A similar statement can be said of Letitia Wright, who plays T’Challa’s 16-year old genius sister, Shuri. Wright delivers some of the best lines in the film, and is a consistent scene-stealer with her easy charisma and addictive likability.
Danai Gurira as Okoye––the fierce leader of the Dora Milaje, Wakanda’s all-female special forces group––and Daniel Kaluuya as W’Kabi––an old friend and ally of T’Challa––are also notable highlights, and each of them make great use of every moment they are given on screen.
However, as compelling as the cast is, and as stirring as T’Challa’s personal journey of self-discovery is, “Black Panther’s” greatest success may come from its antagonist, Michael B.
Jordan’s Erik “Killmonger” Stevens, an extremist with a uniquely personal vendetta against T’Challa and everything he represents.

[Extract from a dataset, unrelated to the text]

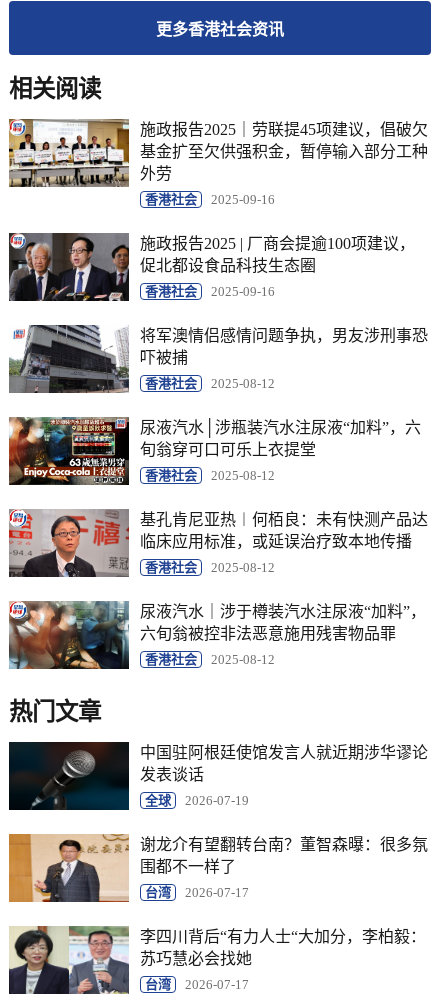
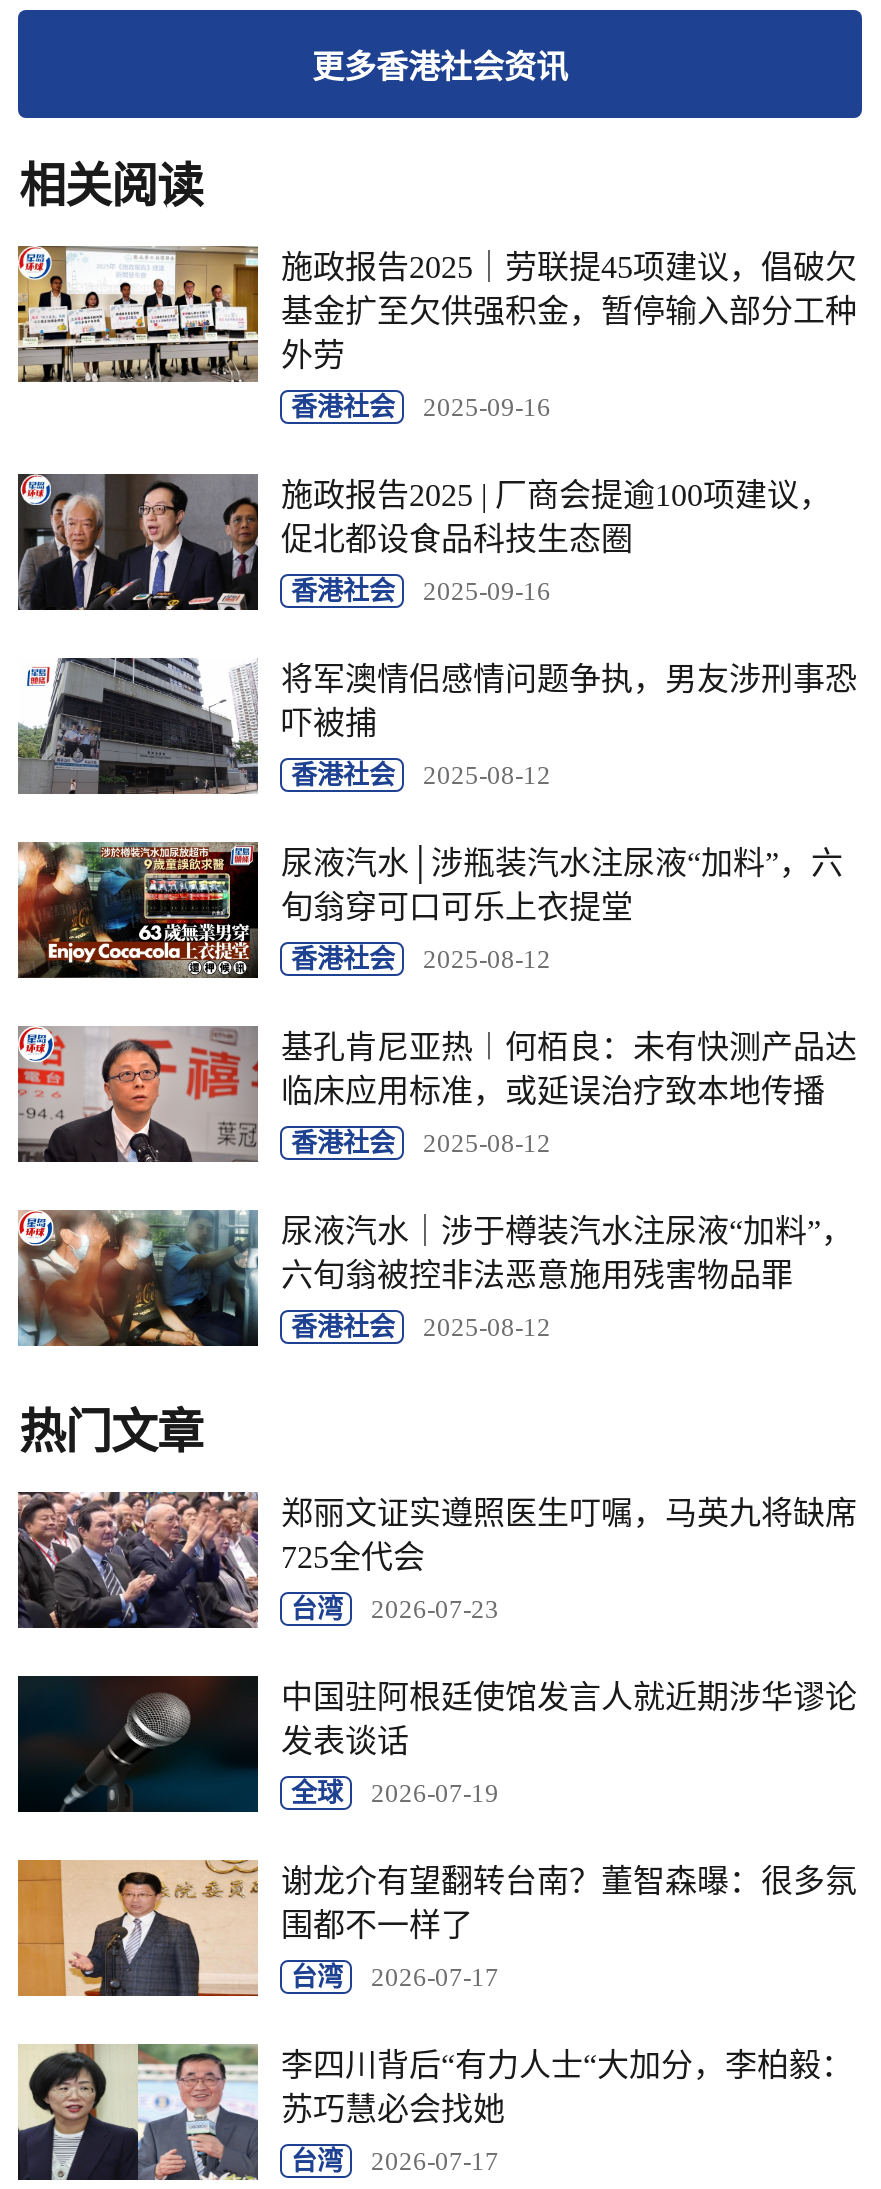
+ [image]
+ 郑丽文证实遵照医生叮嘱，马英九将缺席
+ 725全代会
+ 台湾
+ 2026-07-23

Marvel films have had clear and continuous issues with their villains, and have rarely been able to set-up an antagonist who possesses an appeal beyond an immediate visual menace. That changes with “Black Panther.”
From his first introduction, Jordan’s Killmonger feels different, more nuanced, more threatening, more…human. He is the villain of the film, undoubtedly, and his actions are not difficult to condemn, but it is his personal motivations that lead to his powerful success as a character.
More often than not, a good villain is defined both by their role as a darker reflection of the hero and by the validity, or lack thereof, of their motivations. Killmonger succeeds in both ways, and is one of those rare villains whose motivations, while extreme, are eager and content to occupy a moral grey area.
While the basic narrative of “Black Panther” is engaging, T’Challa’s personal journey is nothing audiences have not seen before in some form or anything. As such, it is ultimately the film’s remarkable cast of characters that give the plot its life.
In broad strokes, “Black Panther” is more of the same, but in the often overlooked subtleties of the story, the film is a breathtaking labor of love by Coogler, his cast, his crew, and everyone involved in the production.
However, the film does suffer from some odd pacing issues that cause the film’s momentus to slow down at times, and it can also fall victim to Marvel’s occasional over-reliance on CGI, as there are moments that come across as more animated than intended.
Still, nearly everything about “Black Panther” fires on all cylinders. It delivers a cinematic experience that offers everything audiences have come to expect from a big-budget superhero flick while also surprising them with subversions they have been eagerly awaiting.